## Data for analysis
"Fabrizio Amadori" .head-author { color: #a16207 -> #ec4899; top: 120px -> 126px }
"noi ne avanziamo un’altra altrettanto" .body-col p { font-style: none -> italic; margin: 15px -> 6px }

...

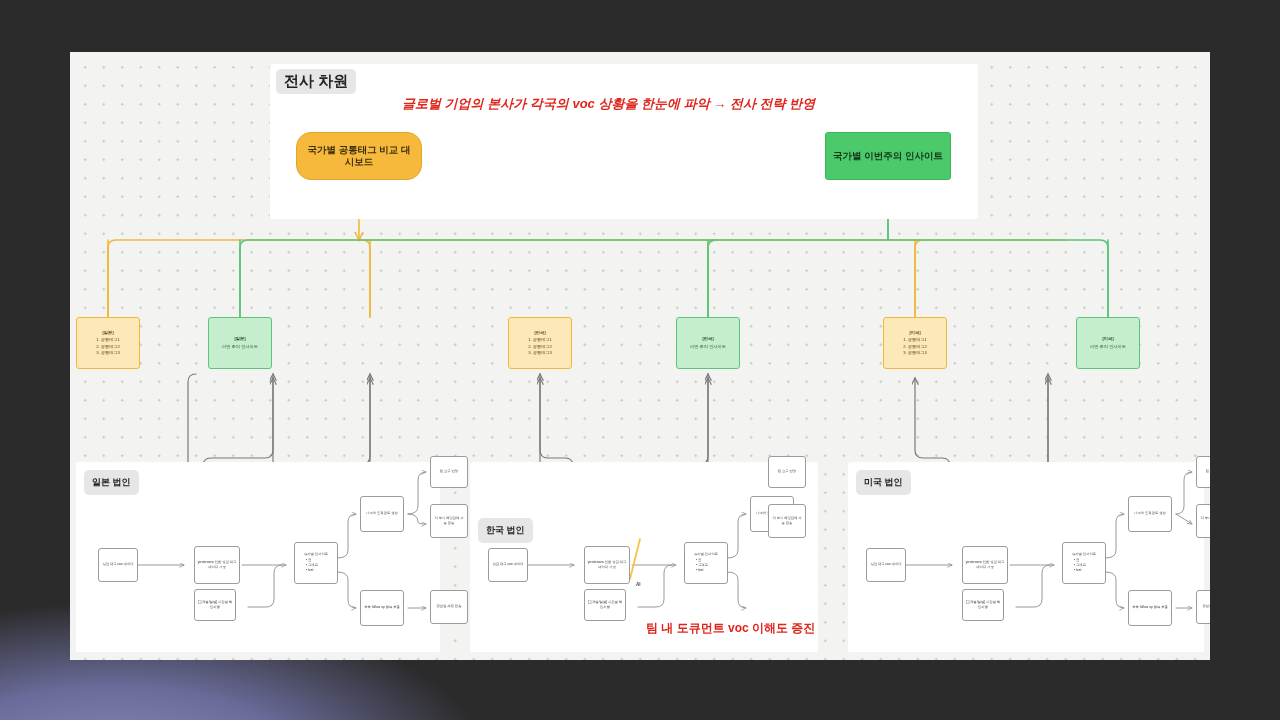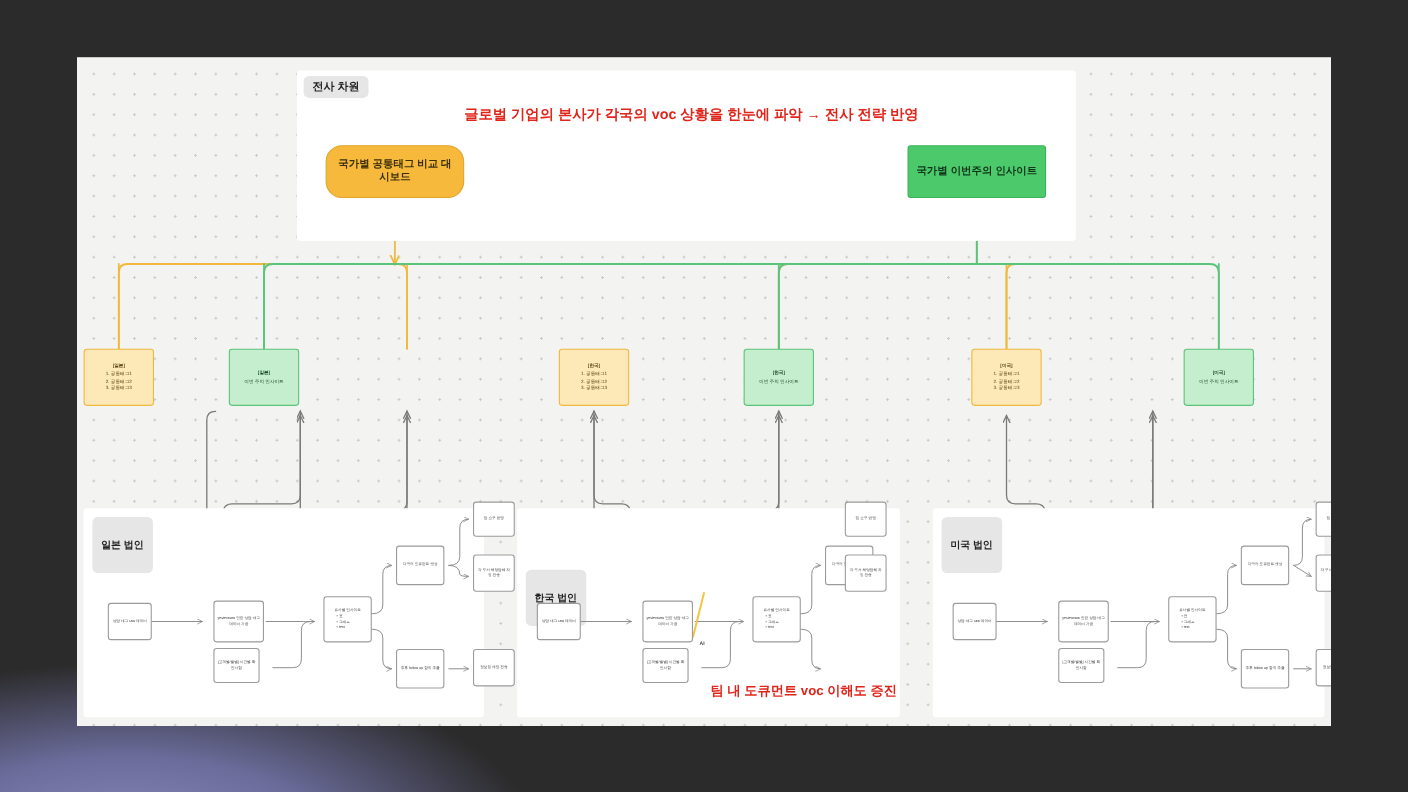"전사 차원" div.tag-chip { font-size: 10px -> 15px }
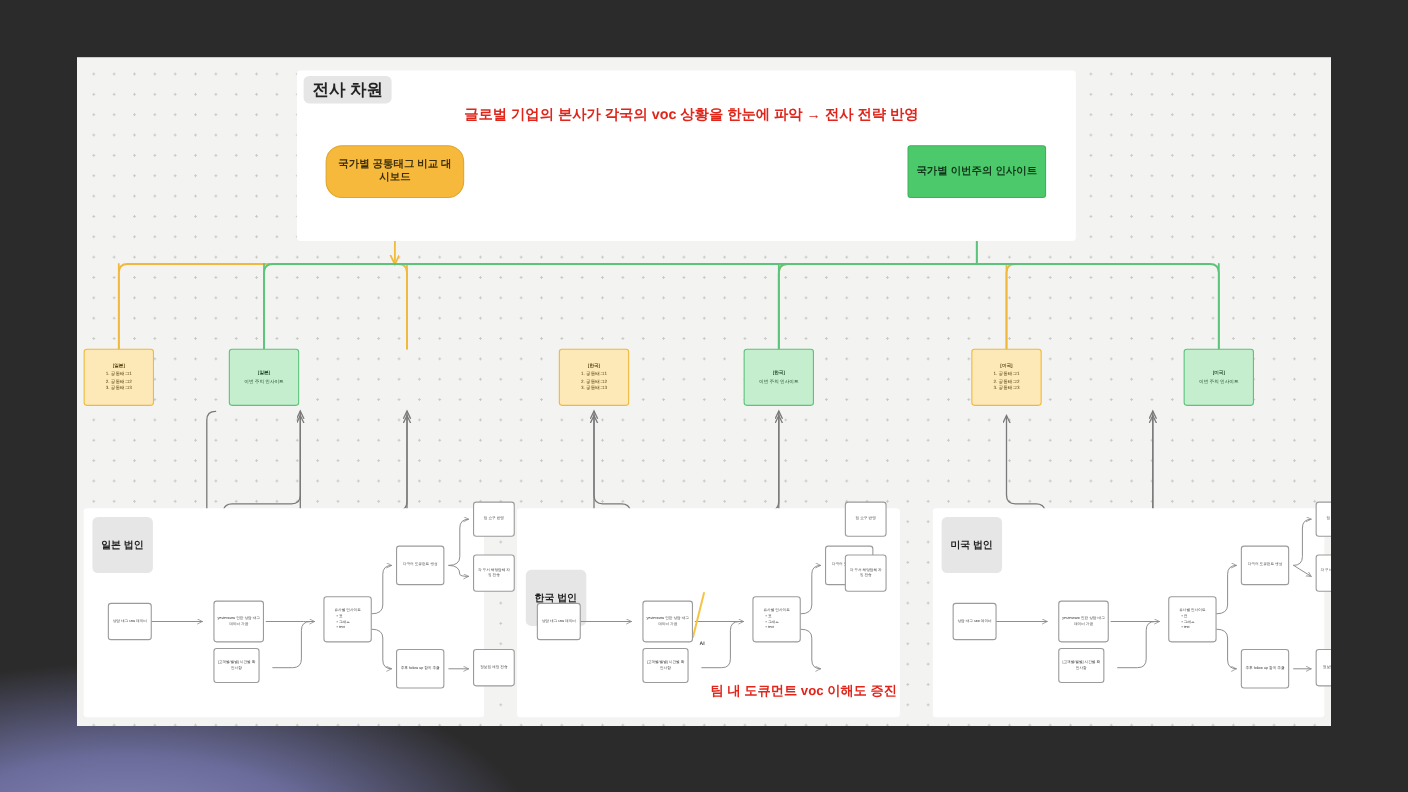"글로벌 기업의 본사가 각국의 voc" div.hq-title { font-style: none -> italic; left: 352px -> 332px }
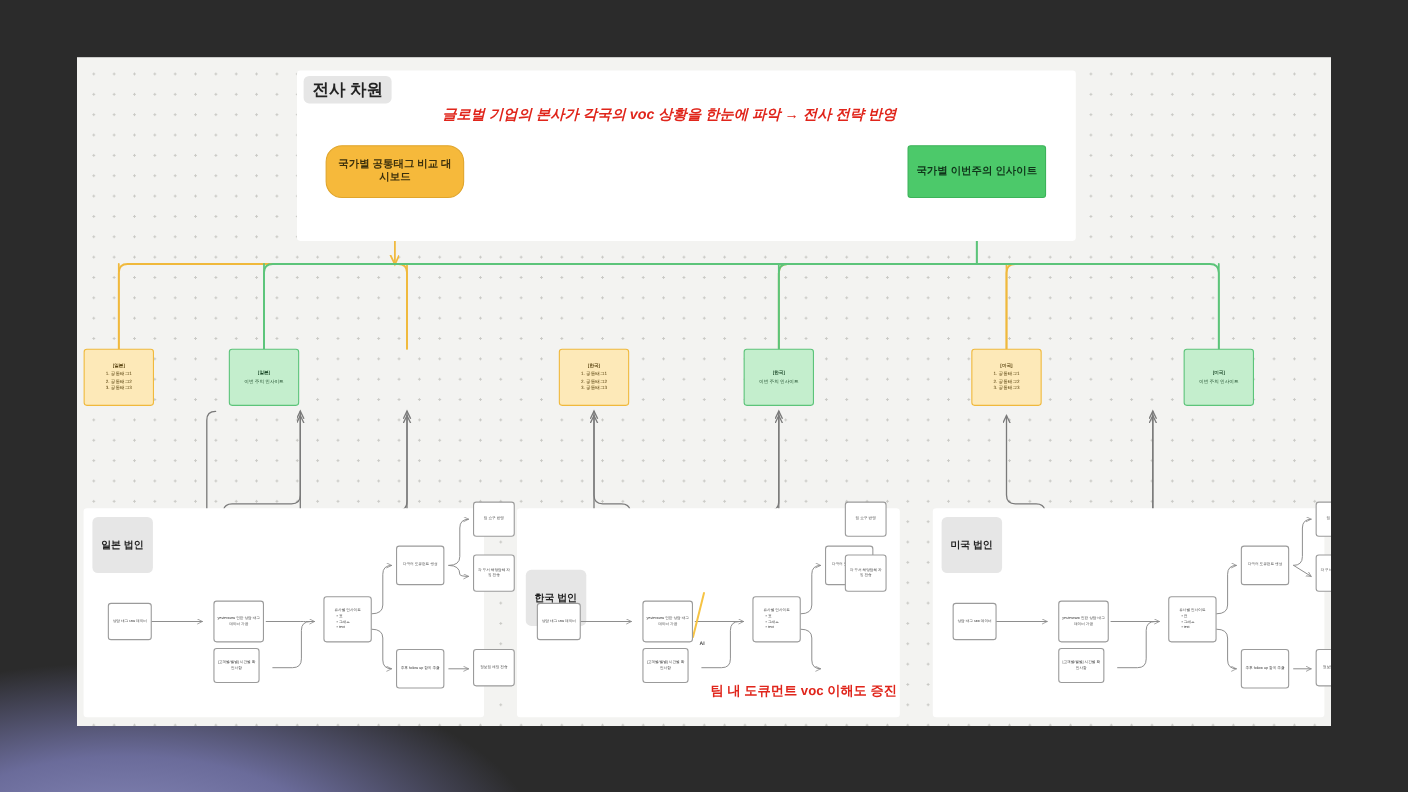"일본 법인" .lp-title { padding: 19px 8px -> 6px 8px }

## What to work on
Taking the material above, give again exactly the lines from the one holding "기업의 본사가 각국의" through the one holding "padding: 19px 8px", with both ends and without pictures.

## Exercise answer
"글로벌 기업의 본사가 각국의 voc" div.hq-title { font-style: none -> italic; left: 352px -> 332px }
"일본 법인" .lp-title { padding: 19px 8px -> 6px 8px }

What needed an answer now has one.